Give back the records that follow exactly, images excluded.

_Structured diff data_
----

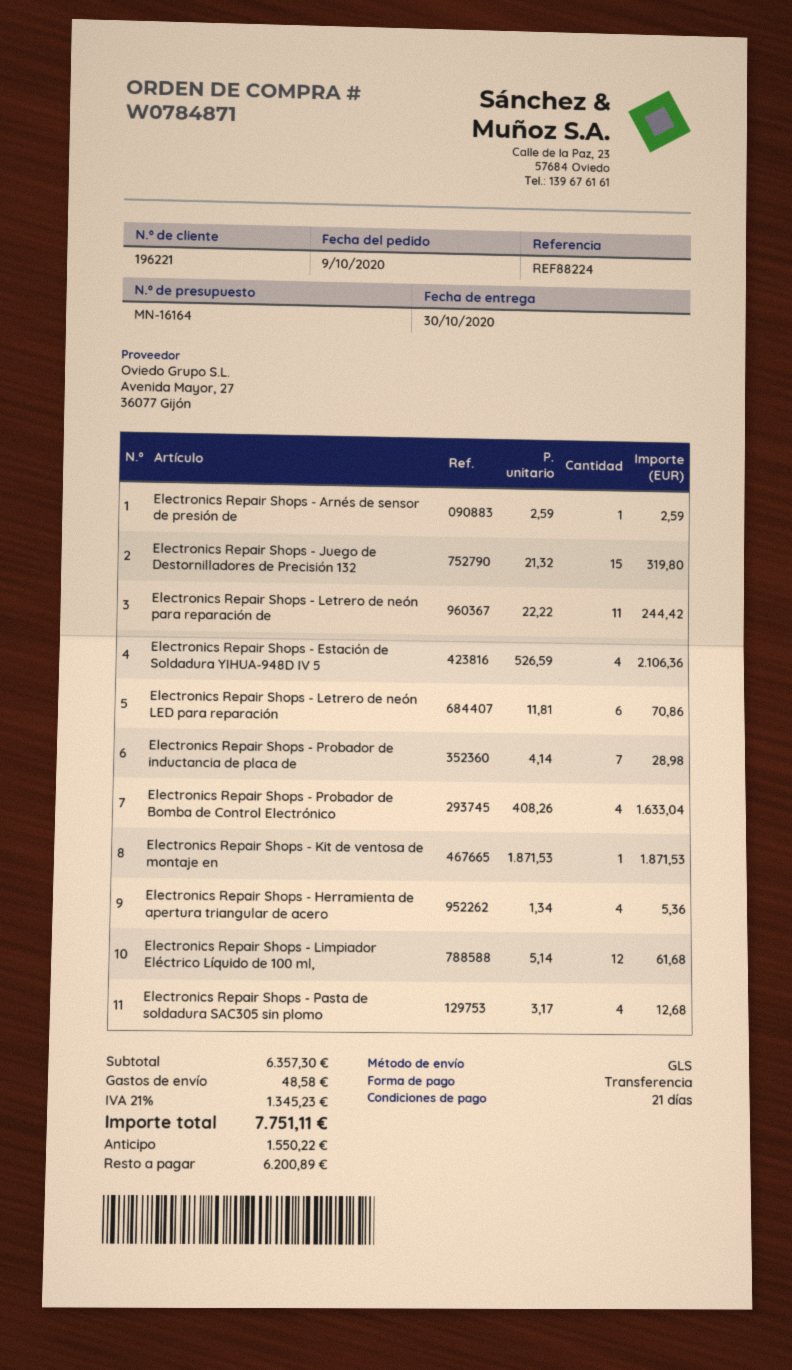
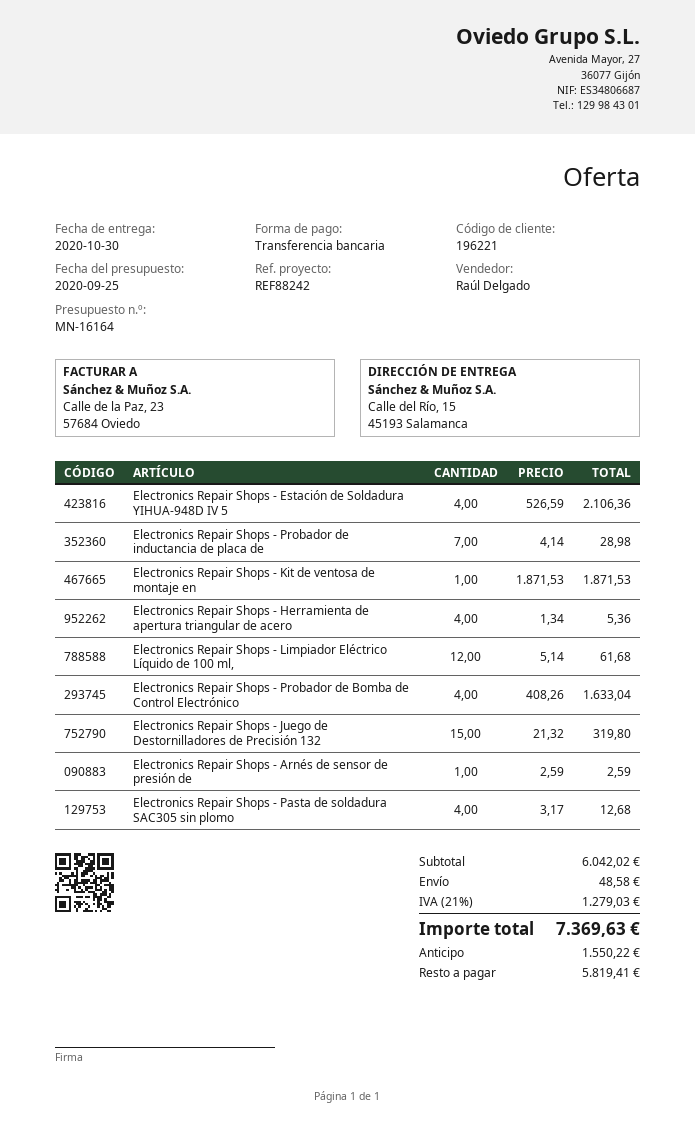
reference: REF88224 -> REF88242
Electronics Repair Shops - Letrero de neón para reparación de: 11 x 22.22 = 244.42 -> none
Electronics Repair Shops - Letrero de neón LED para reparación: 6 x 11.81 = 70.86 -> none
subtotal: 6357.30 -> 6042.02
tax: 21% = 1345.23 -> 21% = 1279.03
total: 7751.11 -> 7369.63
balance: 6200.89 -> 5819.41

----

_Exercise response_
reference: REF88224 -> REF88242
Electronics Repair Shops - Letrero de neón para reparación de: 11 x 22.22 = 244.42 -> none
Electronics Repair Shops - Letrero de neón LED para reparación: 6 x 11.81 = 70.86 -> none
subtotal: 6357.30 -> 6042.02
tax: 21% = 1345.23 -> 21% = 1279.03
total: 7751.11 -> 7369.63
balance: 6200.89 -> 5819.41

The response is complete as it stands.